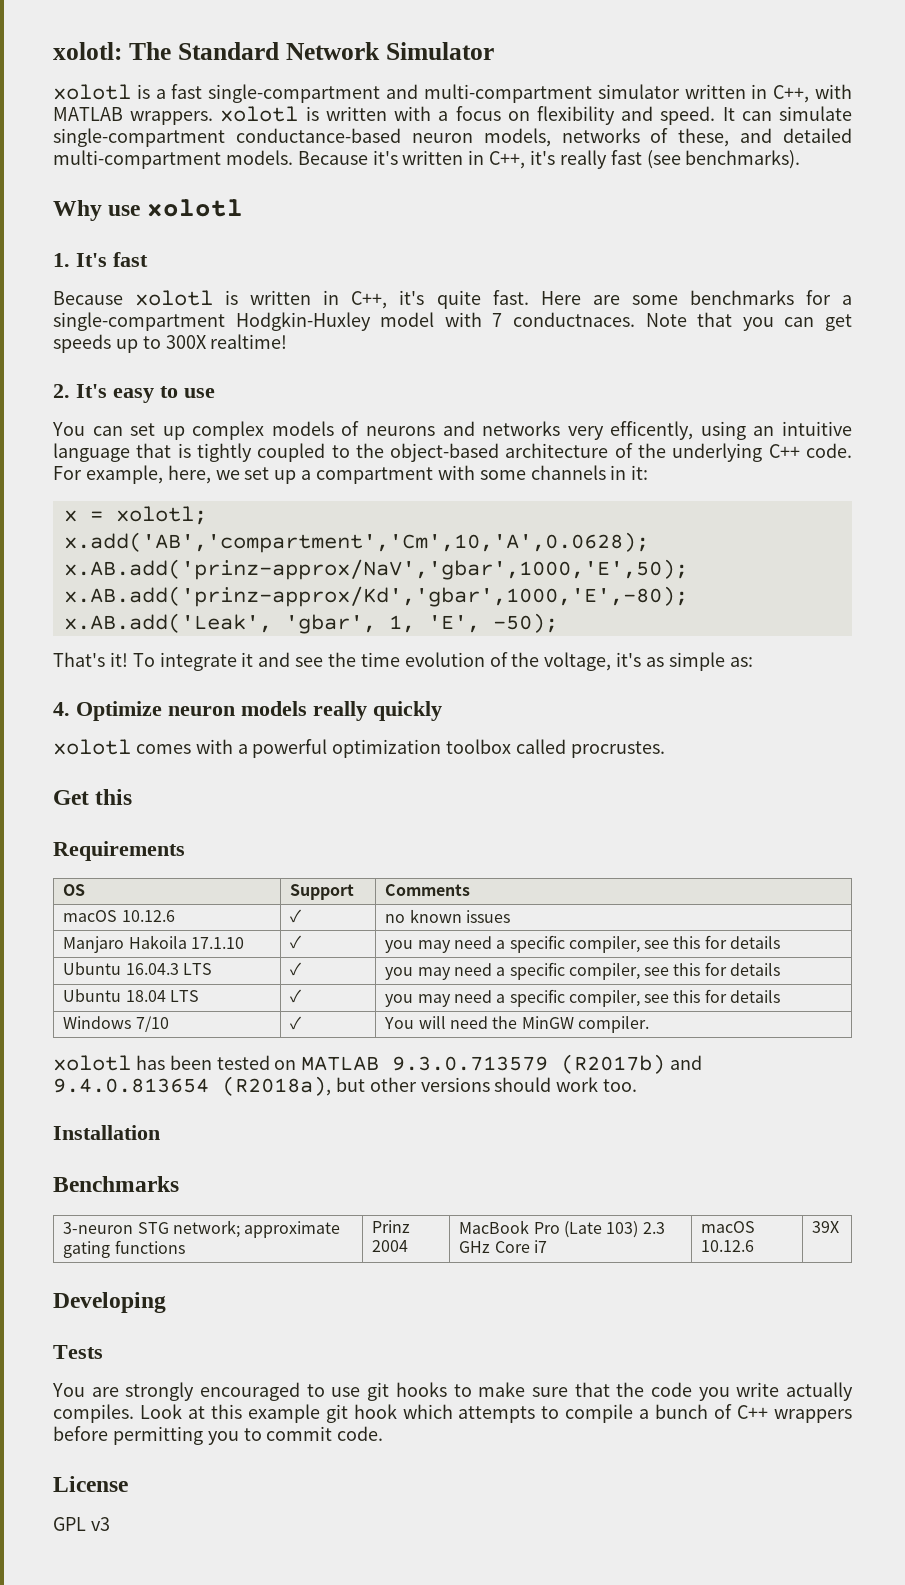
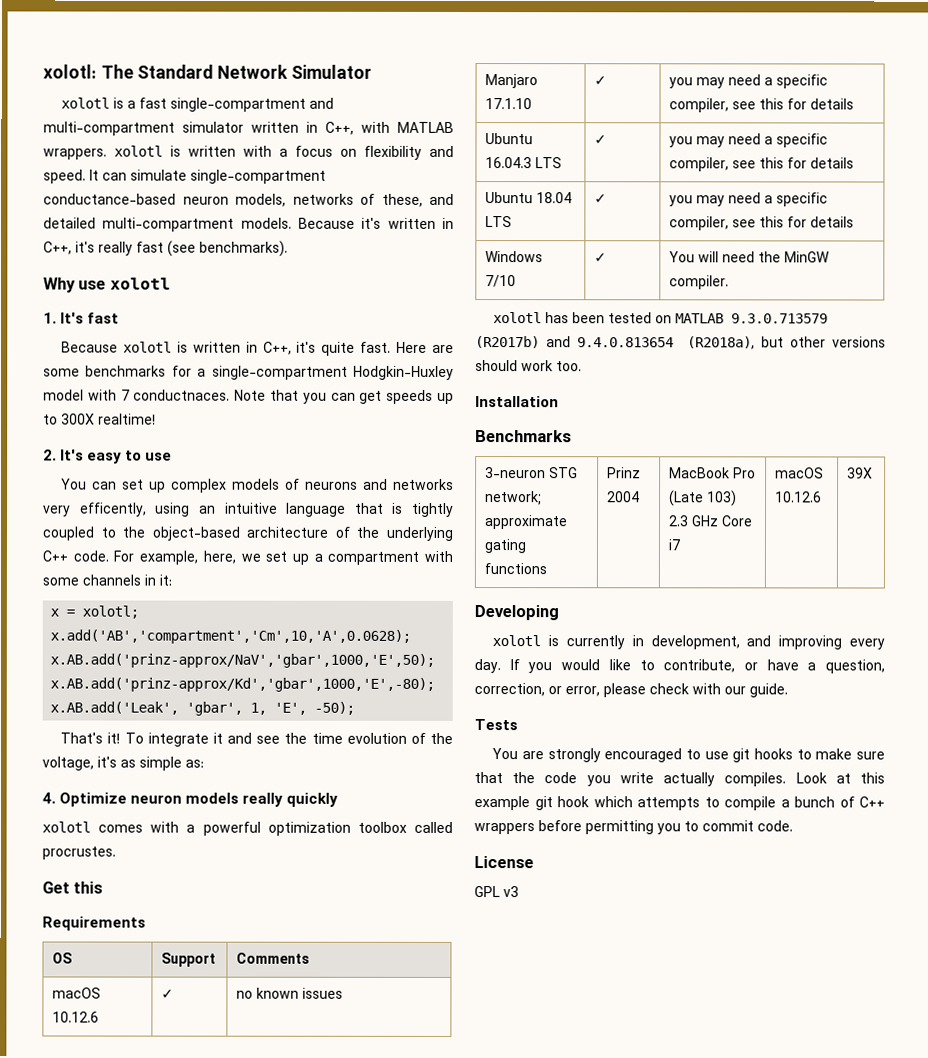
- Manjaro Hakoila 17.1.10 | ✓ | you may need a specific compiler, see this for details
+ Manjaro 17.1.10 | ✓ | you may need a specific compiler, see this for details
+ xolotl is currently in development, and improving every day. If you would like to contribute, or have a question, correction, or error, please check with our guide.

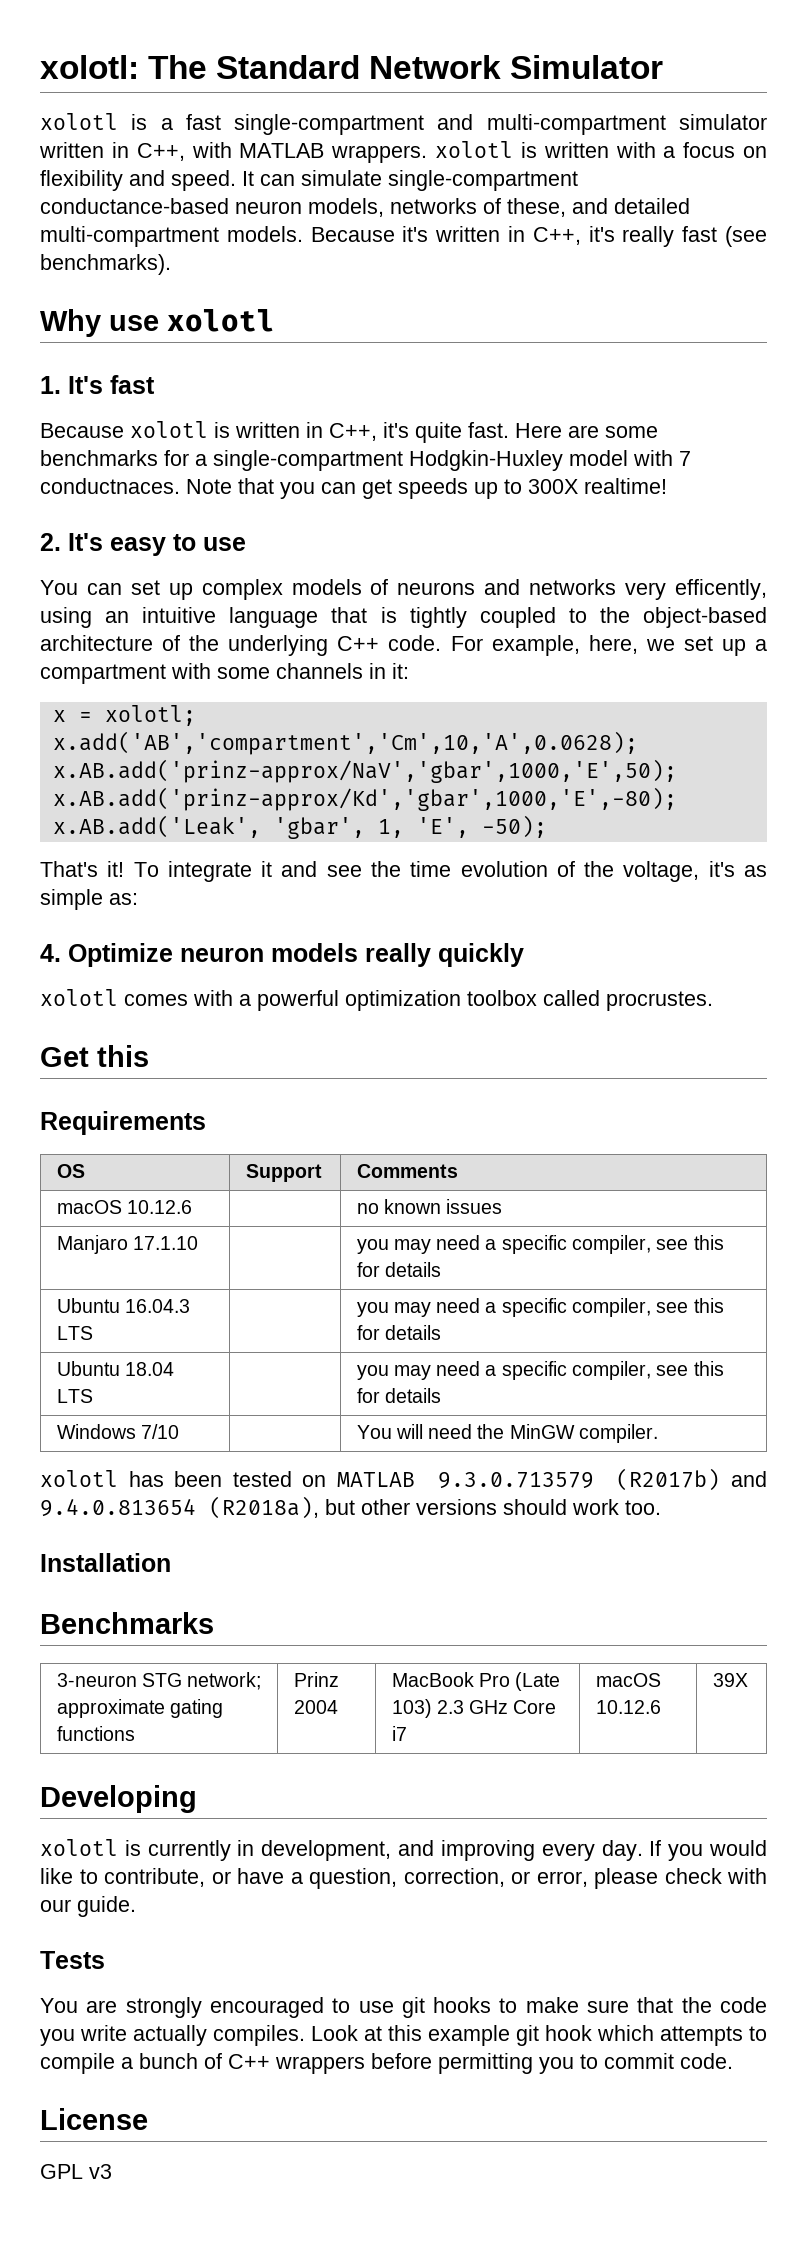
- macOS 10.12.6 | ✓ | no known issues
+ macOS 10.12.6 | | no known issues
- Manjaro 17.1.10 | ✓ | you may need a specific compiler, see this for details
+ Manjaro 17.1.10 | | you may need a specific compiler, see this for details
- Ubuntu 16.04.3 LTS | ✓ | you may need a specific compiler, see this for details
+ Ubuntu 16.04.3 LTS | | you may need a specific compiler, see this for details
- Ubuntu 18.04 LTS | ✓ | you may need a specific compiler, see this for details
+ Ubuntu 18.04 LTS | | you may need a specific compiler, see this for details
- Windows 7/10 | ✓ | You will need the MinGW compiler.
+ Windows 7/10 | | You will need the MinGW compiler.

**Work instruction**.
Each line from the first line of the material above through the line containing "18.04 LTS | |" is to be reproduced exactly, with both ends kept and pictures left out.

**Task response**.
- Manjaro Hakoila 17.1.10 | ✓ | you may need a specific compiler, see this for details
+ Manjaro 17.1.10 | ✓ | you may need a specific compiler, see this for details
+ xolotl is currently in development, and improving every day. If you would like to contribute, or have a question, correction, or error, please check with our guide.

- macOS 10.12.6 | ✓ | no known issues
+ macOS 10.12.6 | | no known issues
- Manjaro 17.1.10 | ✓ | you may need a specific compiler, see this for details
+ Manjaro 17.1.10 | | you may need a specific compiler, see this for details
- Ubuntu 16.04.3 LTS | ✓ | you may need a specific compiler, see this for details
+ Ubuntu 16.04.3 LTS | | you may need a specific compiler, see this for details
- Ubuntu 18.04 LTS | ✓ | you may need a specific compiler, see this for details
+ Ubuntu 18.04 LTS | | you may need a specific compiler, see this for details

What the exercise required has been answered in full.